TASK DATA section start

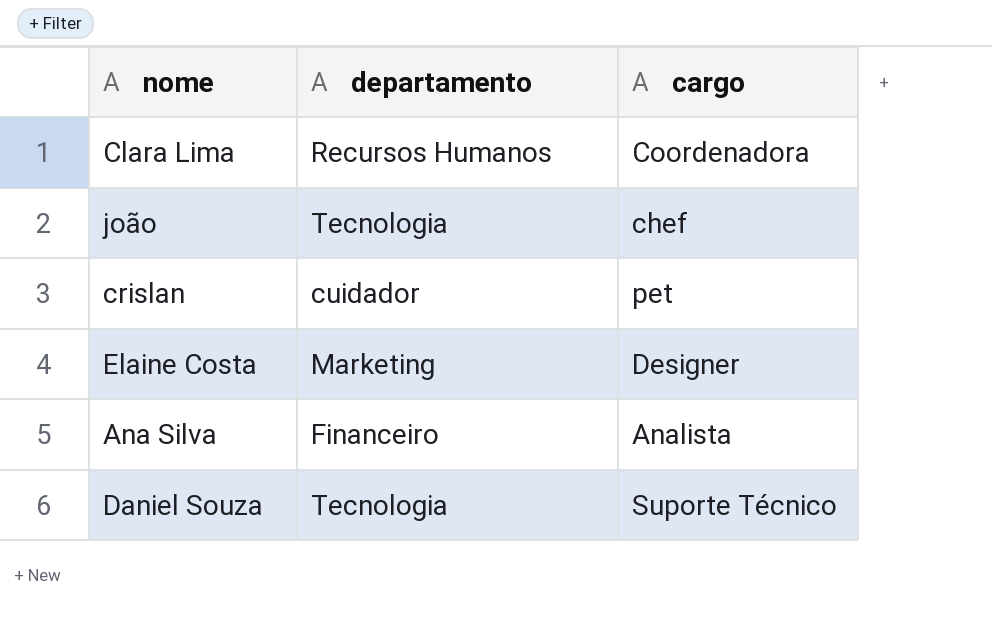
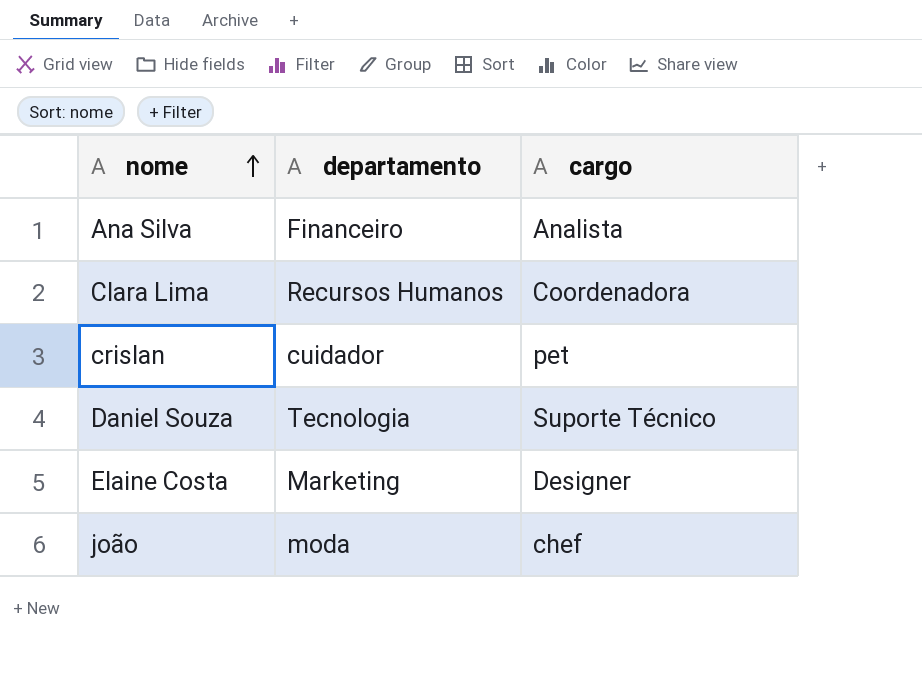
row order: none -> nome ascending
joão | departamento: Tecnologia -> moda

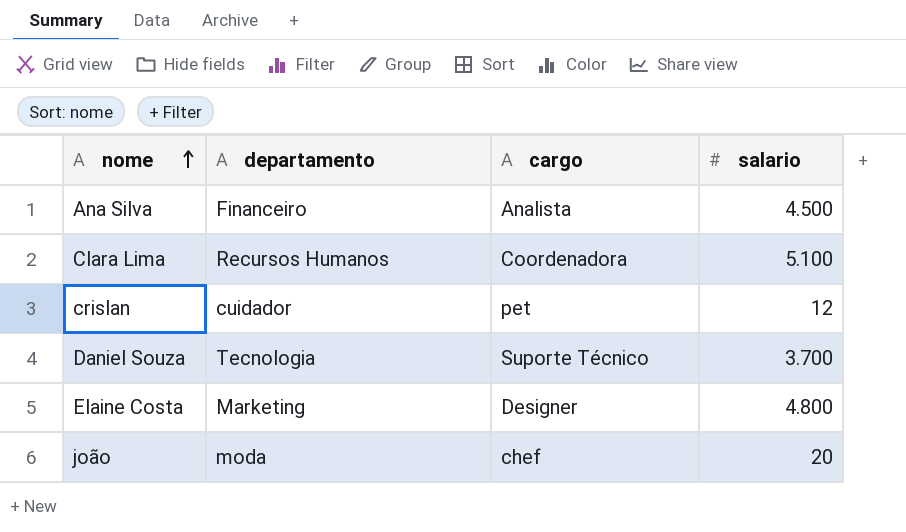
column salario | position: none -> 4

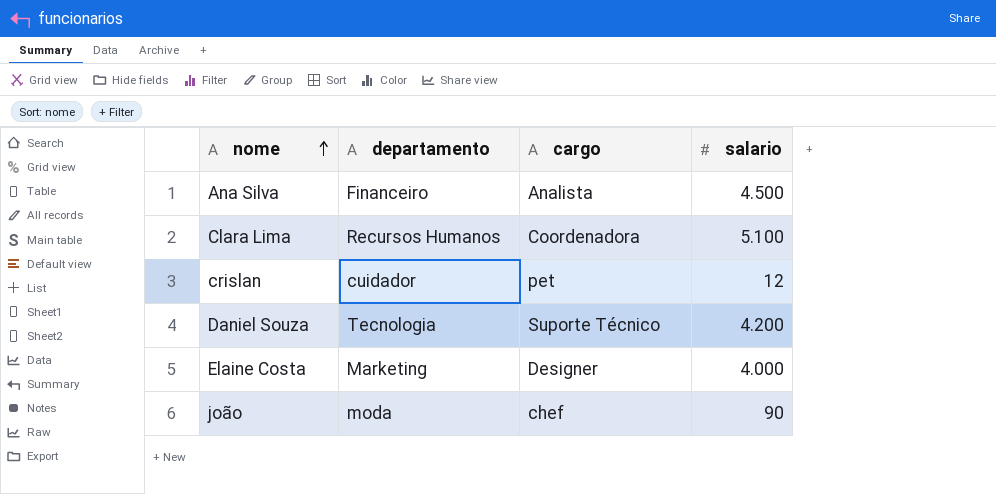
Daniel Souza | salario: 3.700 -> 4.200
Elaine Costa | salario: 4.800 -> 4.000
joão | salario: 20 -> 90

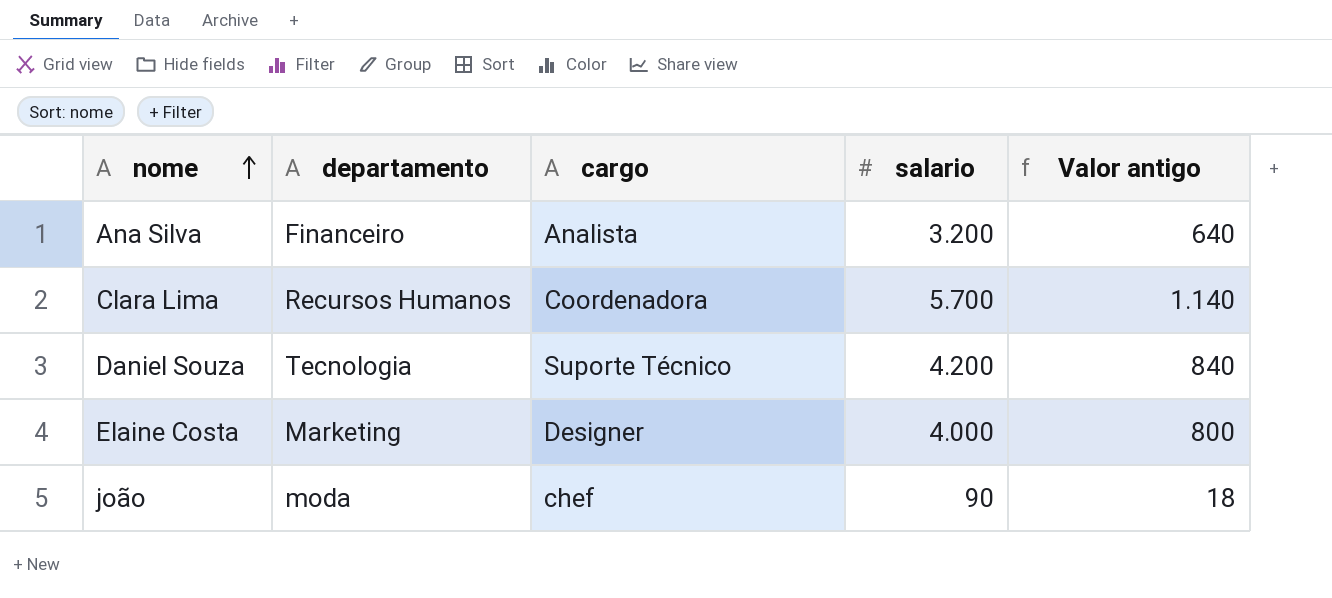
column Valor antigo | formula: none -> [salario] * 0,2
row crislan: cuidador | pet | 12 -> none
Ana Silva | salario: 4.500 -> 3.200
Clara Lima | salario: 5.100 -> 5.700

TASK DATA section end

• [EXERCISE INSTRUCTIONS]: All of the material above should be reproduced exactly, except the pictures.

• [RESULT OF THIS EXERCISE]:
row order: none -> nome ascending
joão | departamento: Tecnologia -> moda

column salario | position: none -> 4

Daniel Souza | salario: 3.700 -> 4.200
Elaine Costa | salario: 4.800 -> 4.000
joão | salario: 20 -> 90

column Valor antigo | formula: none -> [salario] * 0,2
row crislan: cuidador | pet | 12 -> none
Ana Silva | salario: 4.500 -> 3.200
Clara Lima | salario: 5.100 -> 5.700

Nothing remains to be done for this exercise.